(Entries taken from a collection)

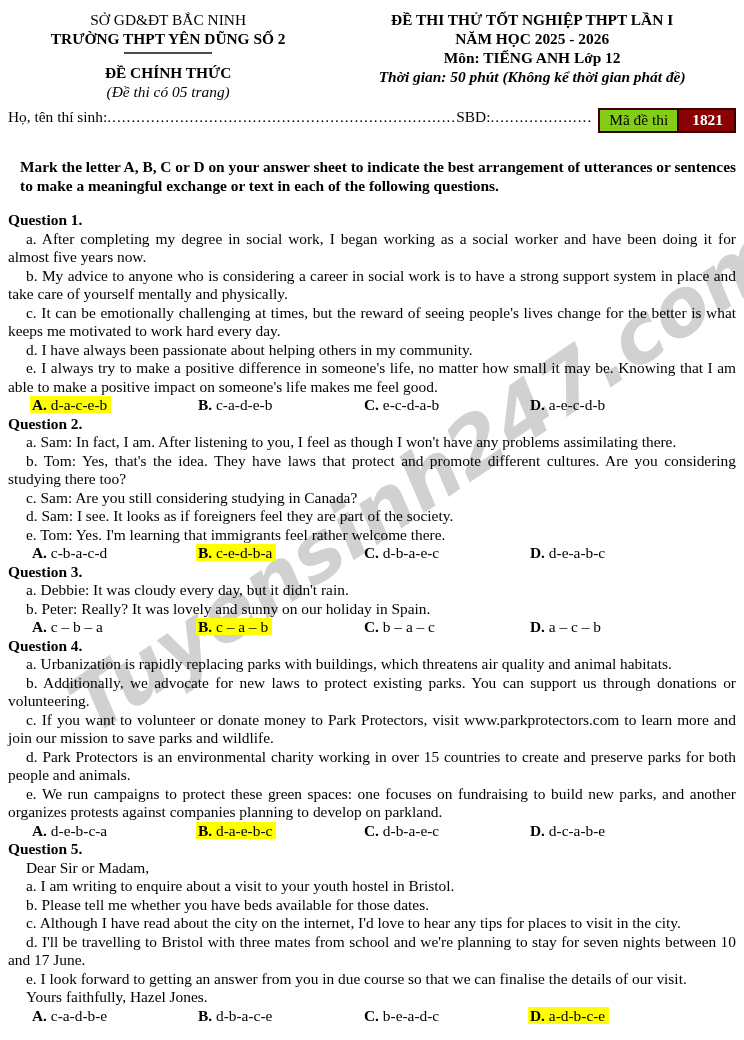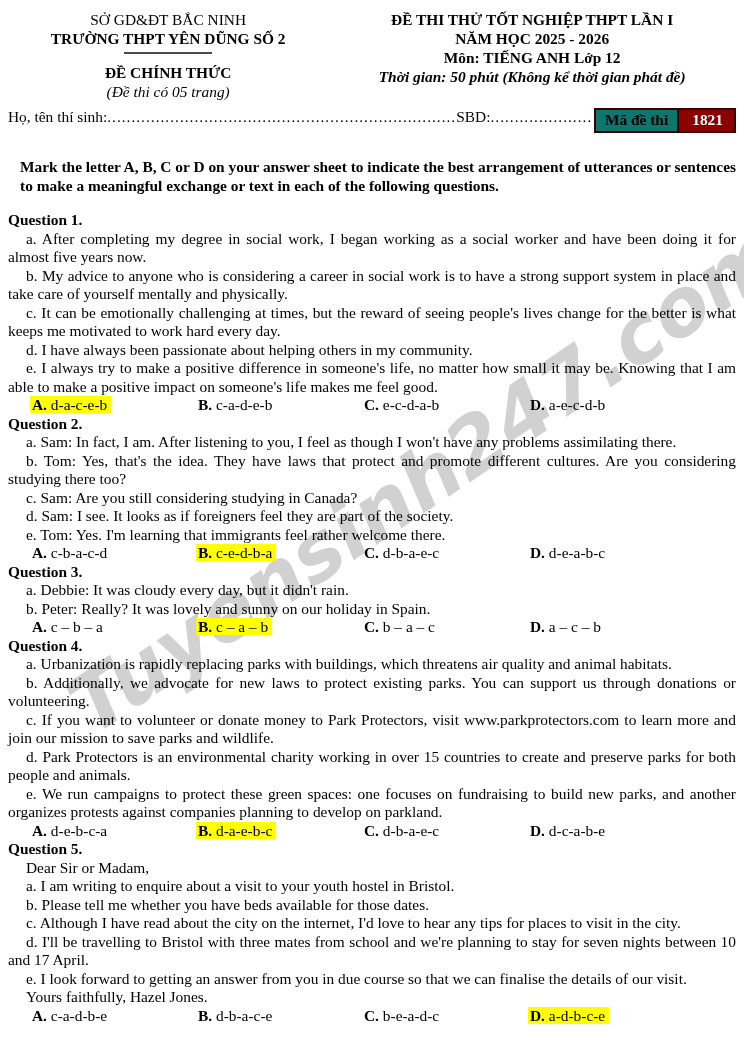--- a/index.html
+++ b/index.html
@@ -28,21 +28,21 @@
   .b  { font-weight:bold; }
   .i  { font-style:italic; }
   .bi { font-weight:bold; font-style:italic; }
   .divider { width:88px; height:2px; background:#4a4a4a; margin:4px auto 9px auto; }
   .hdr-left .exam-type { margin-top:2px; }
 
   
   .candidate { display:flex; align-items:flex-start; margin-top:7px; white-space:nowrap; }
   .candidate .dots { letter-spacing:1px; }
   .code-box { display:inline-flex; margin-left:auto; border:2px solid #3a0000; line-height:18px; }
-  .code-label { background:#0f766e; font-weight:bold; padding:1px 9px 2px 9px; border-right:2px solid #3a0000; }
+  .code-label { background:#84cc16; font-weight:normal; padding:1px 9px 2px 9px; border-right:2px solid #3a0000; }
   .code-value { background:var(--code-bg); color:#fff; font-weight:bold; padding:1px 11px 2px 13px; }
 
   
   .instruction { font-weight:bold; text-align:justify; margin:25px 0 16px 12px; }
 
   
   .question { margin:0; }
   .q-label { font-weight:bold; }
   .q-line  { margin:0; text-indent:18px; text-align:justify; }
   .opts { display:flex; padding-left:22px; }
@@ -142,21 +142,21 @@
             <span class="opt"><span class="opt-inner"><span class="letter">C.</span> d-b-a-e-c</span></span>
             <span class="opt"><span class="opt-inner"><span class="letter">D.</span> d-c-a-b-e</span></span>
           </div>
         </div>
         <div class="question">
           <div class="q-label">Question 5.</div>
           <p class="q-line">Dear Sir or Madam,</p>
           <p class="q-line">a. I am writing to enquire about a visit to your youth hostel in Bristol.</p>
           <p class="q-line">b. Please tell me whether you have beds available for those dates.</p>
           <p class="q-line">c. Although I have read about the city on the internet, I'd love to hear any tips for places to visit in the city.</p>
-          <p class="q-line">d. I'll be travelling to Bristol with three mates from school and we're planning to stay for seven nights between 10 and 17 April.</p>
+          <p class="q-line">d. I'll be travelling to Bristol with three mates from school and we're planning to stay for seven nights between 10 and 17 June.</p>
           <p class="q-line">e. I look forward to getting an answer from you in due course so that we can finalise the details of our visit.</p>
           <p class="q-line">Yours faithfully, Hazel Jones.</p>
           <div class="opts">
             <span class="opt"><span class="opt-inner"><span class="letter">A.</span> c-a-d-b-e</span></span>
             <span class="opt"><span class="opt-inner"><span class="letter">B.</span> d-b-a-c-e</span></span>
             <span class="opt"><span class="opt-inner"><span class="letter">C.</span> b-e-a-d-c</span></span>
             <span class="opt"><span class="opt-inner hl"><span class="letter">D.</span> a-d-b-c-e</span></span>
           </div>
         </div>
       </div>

* * *

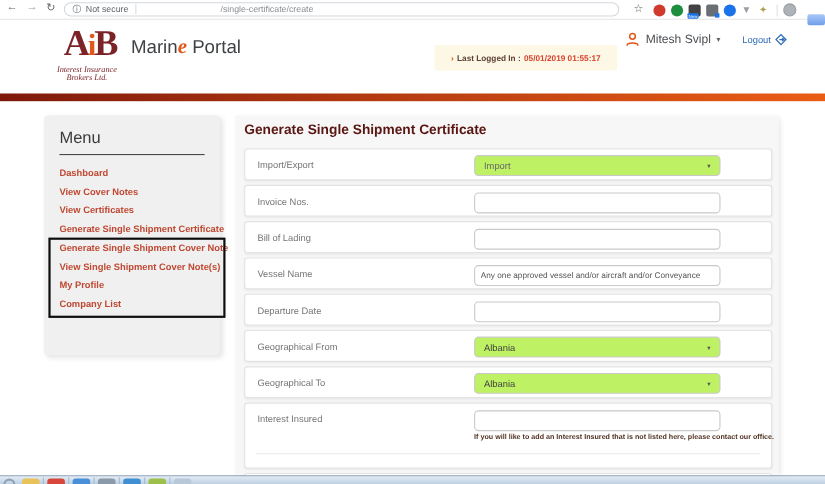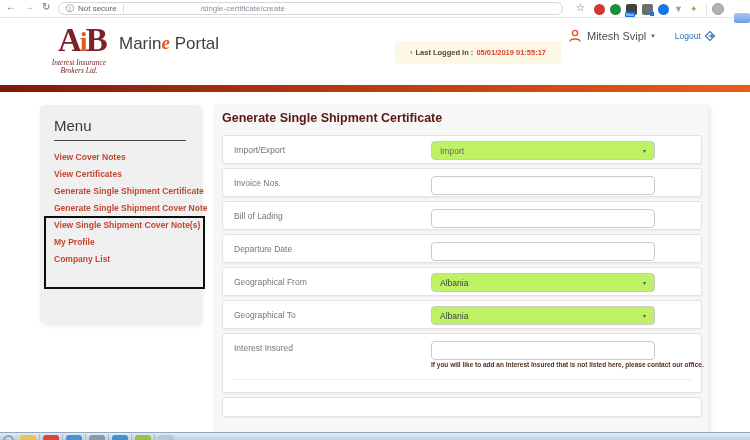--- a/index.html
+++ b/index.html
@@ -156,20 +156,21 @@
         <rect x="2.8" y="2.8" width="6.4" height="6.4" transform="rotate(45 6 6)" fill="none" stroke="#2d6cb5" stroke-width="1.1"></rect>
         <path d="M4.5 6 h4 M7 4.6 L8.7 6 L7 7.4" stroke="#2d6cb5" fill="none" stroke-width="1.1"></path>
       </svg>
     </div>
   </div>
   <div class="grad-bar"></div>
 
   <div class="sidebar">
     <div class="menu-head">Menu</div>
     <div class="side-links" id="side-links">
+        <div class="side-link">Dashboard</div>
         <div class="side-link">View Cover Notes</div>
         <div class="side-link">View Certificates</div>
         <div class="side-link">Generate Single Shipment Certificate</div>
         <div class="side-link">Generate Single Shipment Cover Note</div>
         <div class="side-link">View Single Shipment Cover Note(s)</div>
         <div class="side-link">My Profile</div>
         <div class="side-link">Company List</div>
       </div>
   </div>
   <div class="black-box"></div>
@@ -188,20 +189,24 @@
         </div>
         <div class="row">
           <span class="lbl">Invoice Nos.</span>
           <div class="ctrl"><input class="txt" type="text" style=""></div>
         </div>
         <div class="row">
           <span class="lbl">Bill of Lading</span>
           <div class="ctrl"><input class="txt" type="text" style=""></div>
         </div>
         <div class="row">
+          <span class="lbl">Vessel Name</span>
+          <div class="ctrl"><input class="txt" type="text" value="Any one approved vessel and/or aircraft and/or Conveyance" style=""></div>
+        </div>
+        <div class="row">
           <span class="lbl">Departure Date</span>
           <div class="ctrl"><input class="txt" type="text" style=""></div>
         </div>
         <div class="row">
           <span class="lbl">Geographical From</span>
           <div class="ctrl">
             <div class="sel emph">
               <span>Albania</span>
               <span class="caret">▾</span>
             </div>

--

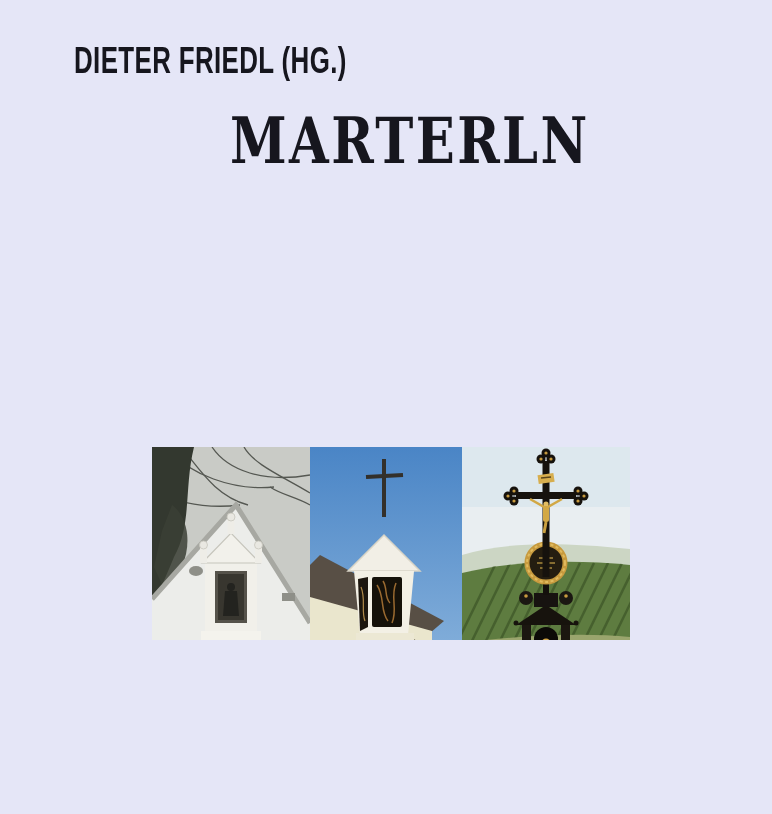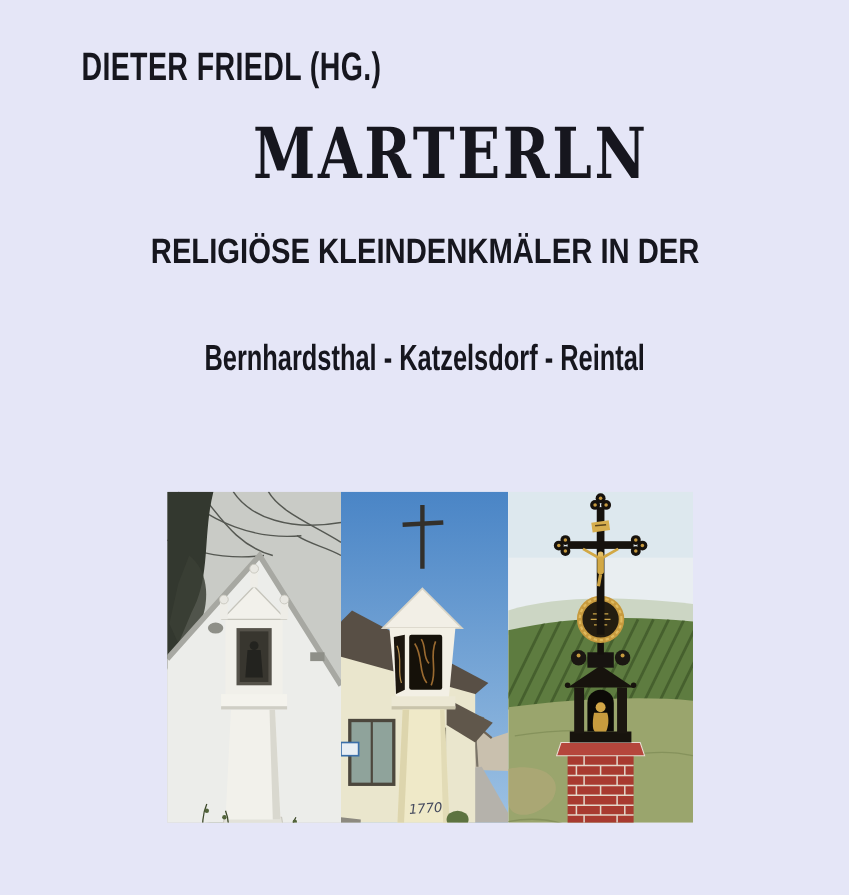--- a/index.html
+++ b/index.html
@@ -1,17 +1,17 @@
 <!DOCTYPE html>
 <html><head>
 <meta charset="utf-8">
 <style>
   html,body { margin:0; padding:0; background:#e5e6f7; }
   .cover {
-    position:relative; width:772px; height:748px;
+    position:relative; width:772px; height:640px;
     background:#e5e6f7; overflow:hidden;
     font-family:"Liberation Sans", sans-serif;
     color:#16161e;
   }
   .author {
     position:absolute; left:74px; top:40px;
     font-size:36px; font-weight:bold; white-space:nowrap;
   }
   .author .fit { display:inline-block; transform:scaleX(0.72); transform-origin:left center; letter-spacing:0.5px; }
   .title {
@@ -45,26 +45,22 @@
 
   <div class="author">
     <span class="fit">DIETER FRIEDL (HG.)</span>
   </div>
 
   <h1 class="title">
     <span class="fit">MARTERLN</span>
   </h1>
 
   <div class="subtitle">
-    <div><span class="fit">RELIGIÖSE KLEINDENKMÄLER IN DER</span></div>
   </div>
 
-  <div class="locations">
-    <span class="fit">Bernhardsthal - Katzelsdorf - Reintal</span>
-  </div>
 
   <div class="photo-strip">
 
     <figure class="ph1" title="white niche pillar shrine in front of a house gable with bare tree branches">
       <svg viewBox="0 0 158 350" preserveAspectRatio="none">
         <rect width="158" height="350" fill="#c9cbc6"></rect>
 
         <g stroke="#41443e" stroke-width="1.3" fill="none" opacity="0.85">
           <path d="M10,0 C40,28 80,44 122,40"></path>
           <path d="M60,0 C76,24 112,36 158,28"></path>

» Goal of the exercise
Would you please copy every line in the data that contains the word "path"?

» Result
         <path d="M4.5 6 h4 M7 4.6 L8.7 6 L7 7.4" stroke="#2d6cb5" fill="none" stroke-width="1.1"></path>
           <path d="M10,0 C40,28 80,44 122,40"></path>
           <path d="M60,0 C76,24 112,36 158,28"></path>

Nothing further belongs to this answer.